Lesson 1: Fiber Identification and the Pre-Inspection Walkthrough
Before any water touches a carpet, you must know what you're cleaning. The two broad categories are natural fibers (wool, cotton, silk, sisal) and synthetics (nylon, polyester/PET, olefin/polypropylene, triexta). Nylon is the most common residential face fiber: durable, resilient, but pH-sensitive, so keep cleaning solutions near neutral (pH 5-9). Wool is also pH-sensitive and bleaches or browns easily, so never use high-alkaline or oxidizing bleach products on it. Olefin resists water-based stains but attracts oily soil and can wick badly. Polyester is stain-resistant but oleophilic and crushes underfoot.
The burn test (a single fiber tuft held to a flame) is a field ID method: wool smells like burnt hair and self-extinguishes; nylon melts and smells like celery/plastic; olefin melts cleanly and floats in water. Always confirm with the manufacturer label or a moisture/specialty test when possible.
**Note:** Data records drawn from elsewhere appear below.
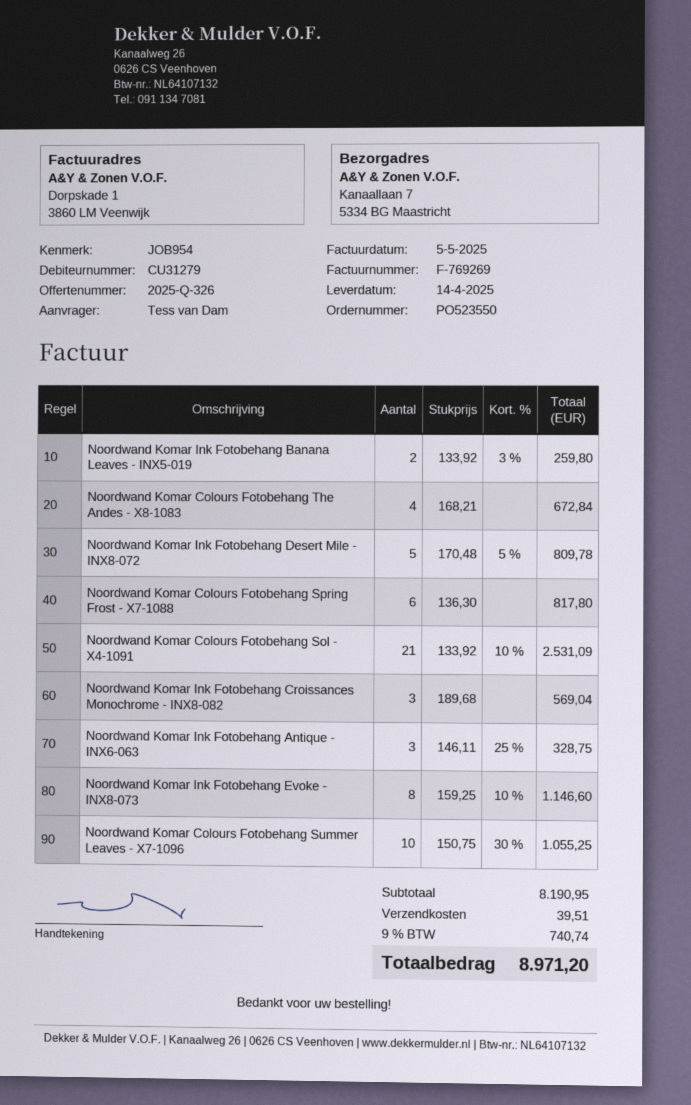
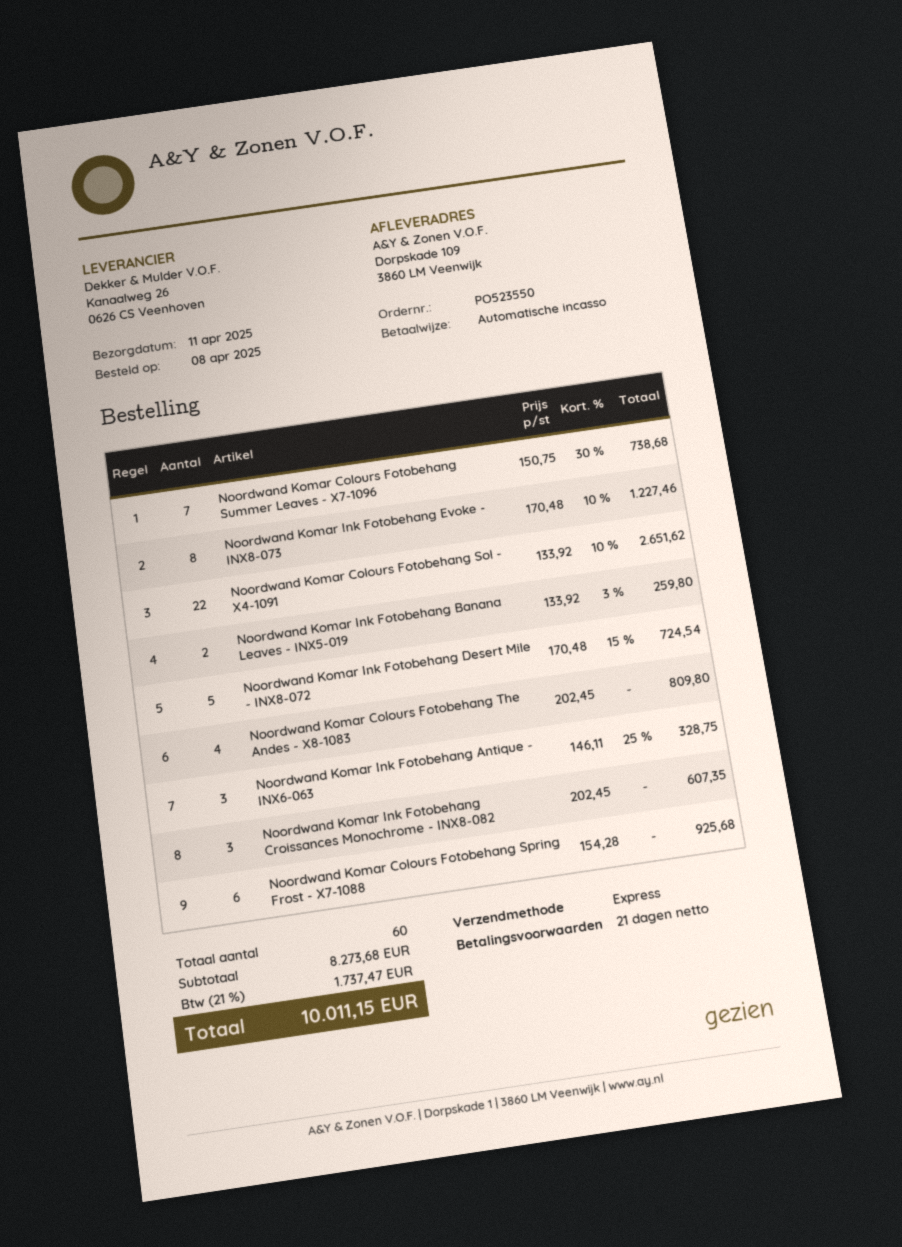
delivery date: 2025-04-14 -> 2025-04-11
ship to: Kanaallaan 7, 5334 BG Maastricht -> Dorpskade 109, 3860 LM Veenwijk
Noordwand Komar Colours Fotobehang The Andes - X8-1083: 4 x 168.21 = 672.84 -> 4 x 202.45 = 809.80
Noordwand Komar Ink Fotobehang Desert Mile - INX8-072: 5 x 170.48 - 5% = 809.78 -> 5 x 170.48 - 15% = 724.54
Noordwand Komar Colours Fotobehang Spring Frost - X7-1088: 6 x 136.30 = 817.80 -> 6 x 154.28 = 925.68
Noordwand Komar Colours Fotobehang Sol - X4-1091: 21 x 133.92 - 10% = 2531.09 -> 22 x 133.92 - 10% = 2651.62
Noordwand Komar Ink Fotobehang Croissances Monochrome - INX8-082: 3 x 189.68 = 569.04 -> 3 x 202.45 = 607.35
Noordwand Komar Ink Fotobehang Evoke - INX8-073: 8 x 159.25 - 10% = 1146.60 -> 8 x 170.48 - 10% = 1227.46
Noordwand Komar Colours Fotobehang Summer Leaves - X7-1096: 10 x 150.75 - 30% = 1055.25 -> 7 x 150.75 - 30% = 738.68
subtotal: 8190.95 -> 8273.68
shipping: 39.51 -> none
tax: 9% = 740.74 -> 21% = 1737.47
total: 8971.20 -> 10011.15

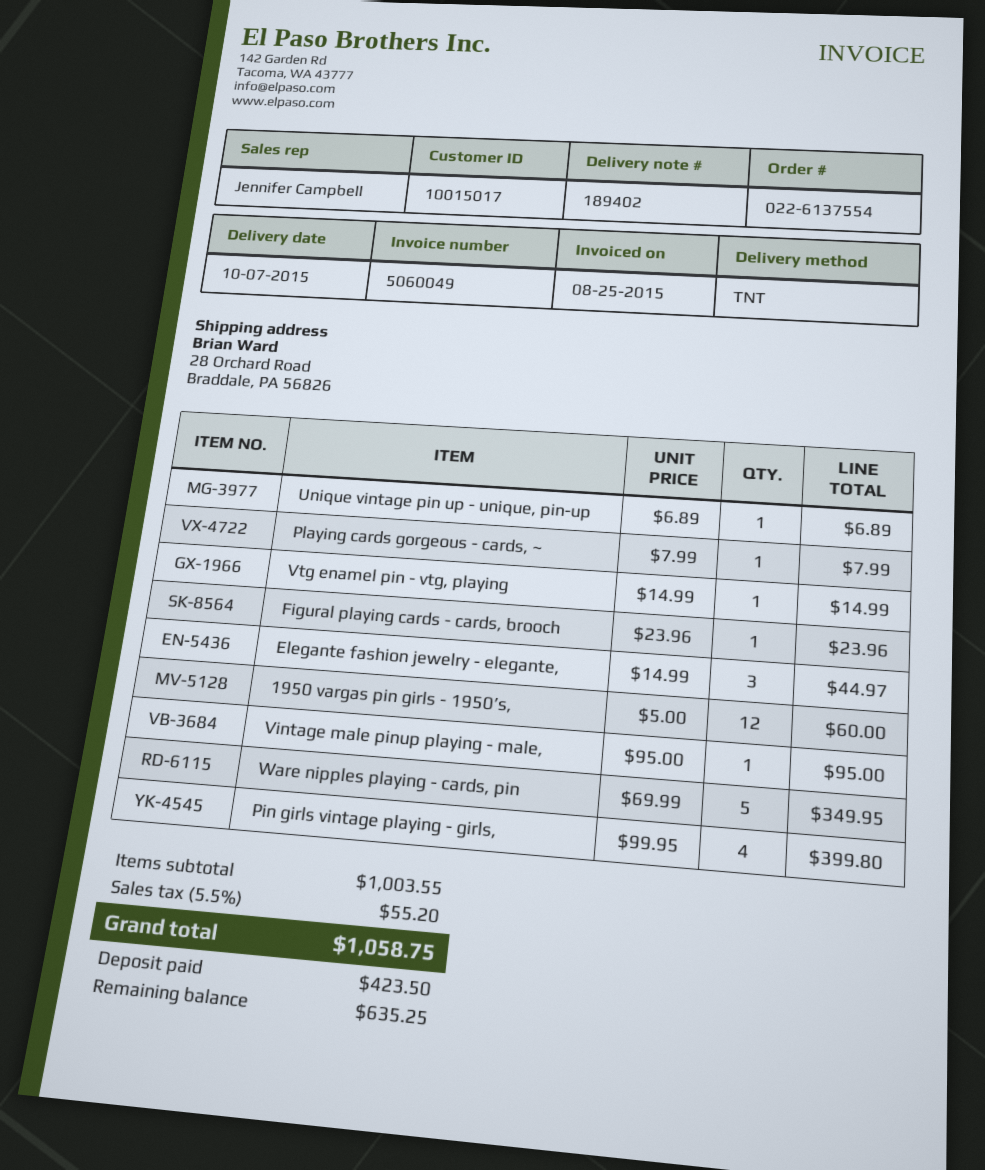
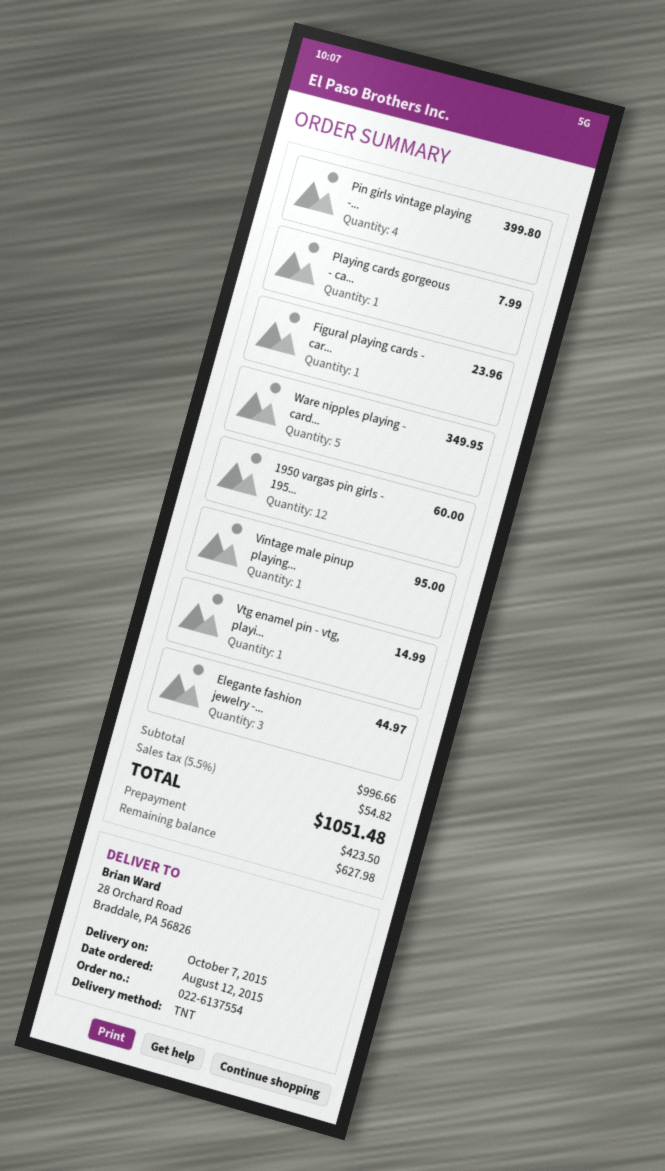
Unique vintage pin up - unique, pin-up: 1 for 6.89 -> none
subtotal: 1003.55 -> 996.66
tax: 5.5% = 55.20 -> 5.5% = 54.82
total: 1058.75 -> 1051.48
balance: 635.25 -> 627.98

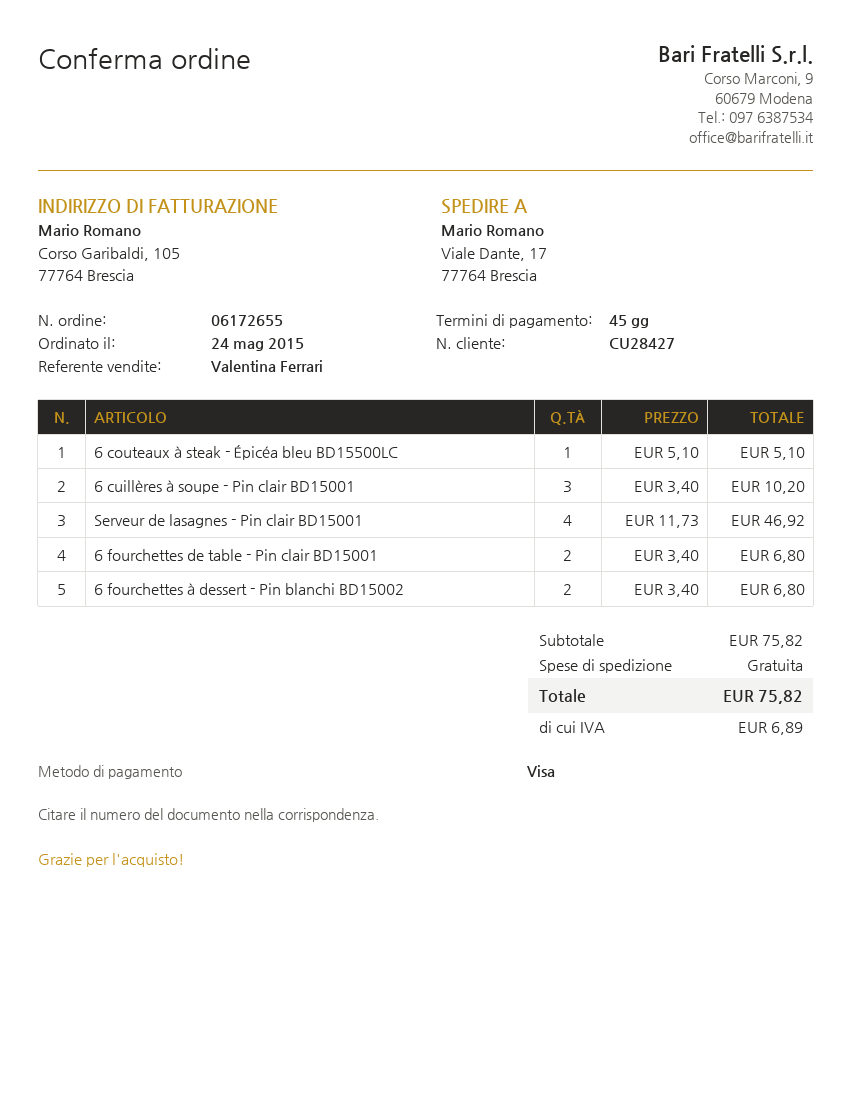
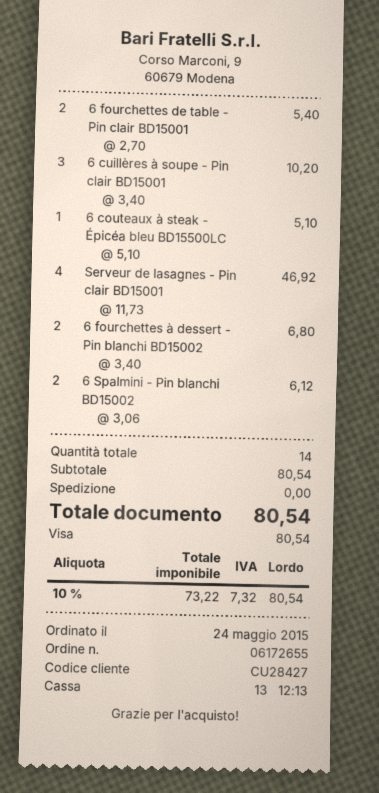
6 fourchettes de table - Pin clair BD15001: 2 x 3.40 = 6.80 -> 2 x 2.70 = 5.40
6 Spalmini - Pin blanchi BD15002: none -> 2 x 3.06 = 6.12
subtotal: 75.82 -> 80.54
tax: 6.89 -> 7.32
total: 75.82 -> 80.54

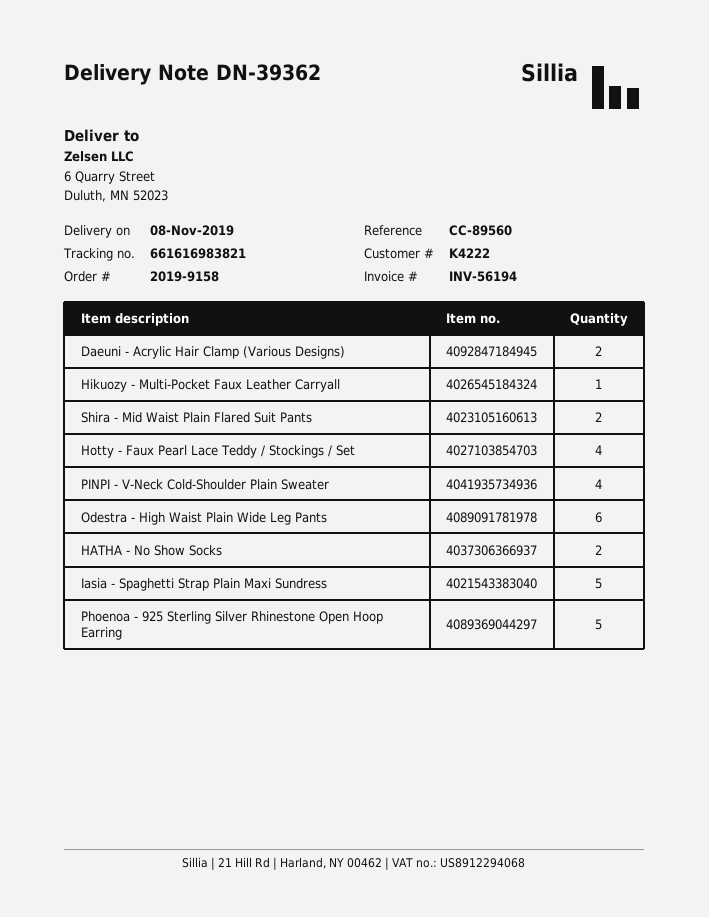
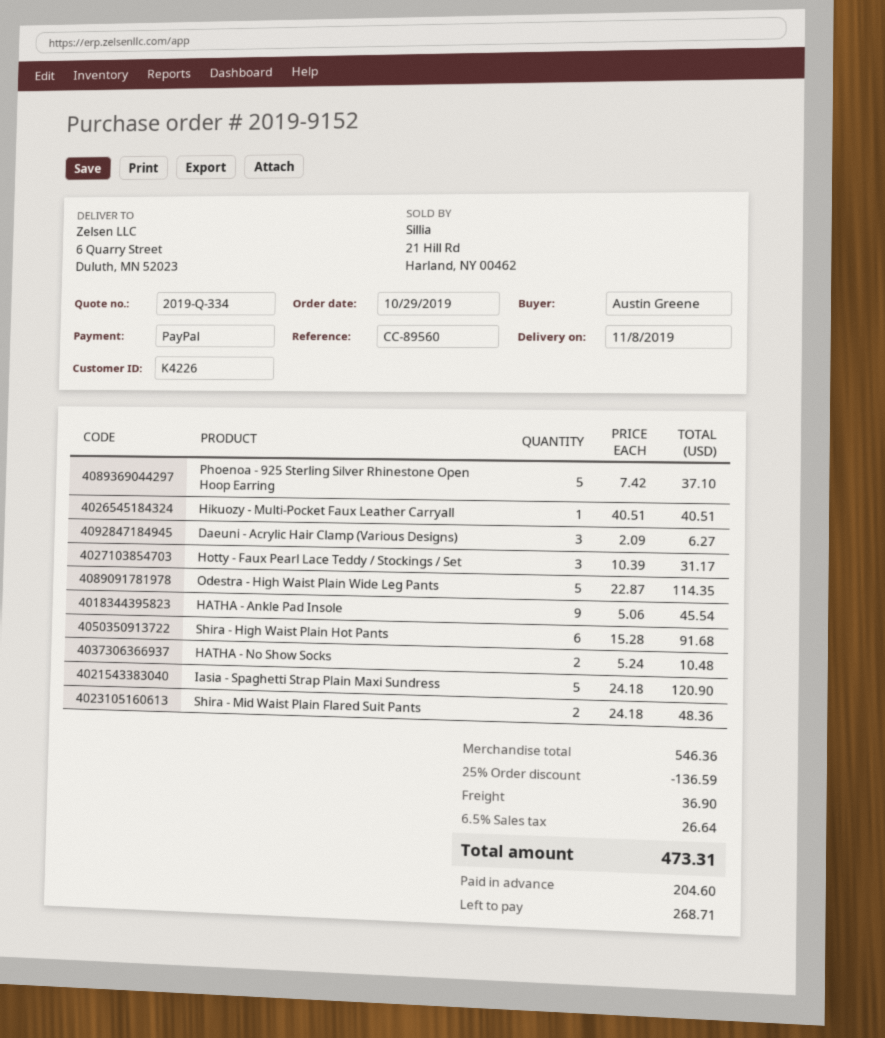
order number: 2019-9158 -> 2019-9152
customer number: K4222 -> K4226
Daeuni - Acrylic Hair Clamp (Various Designs): 2 -> 3
Hotty - Faux Pearl Lace Teddy / Stockings / Set: 4 -> 3
PINPI - V-Neck Cold-Shoulder Plain Sweater: 4 -> none
Odestra - High Waist Plain Wide Leg Pants: 6 -> 5
HATHA - Ankle Pad Insole: none -> 9
Shira - High Waist Plain Hot Pants: none -> 6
During pre-inspection, walk the job with the customer. Document existing damage, traffic lanes, color, and matting. Test colorfastness in a hidden spot by blotting a white towel with your cleaning agent; any color transfer means switch products or methods. Identify construction (cut pile, loop/Berber, woven) and backing, since over-wetting jute backing causes shrinkage and browning. Note pre-existing conditions in writing so the customer cannot later blame you. This inspection drives every downstream decision: chemistry, water temperature, agitation, and dry time.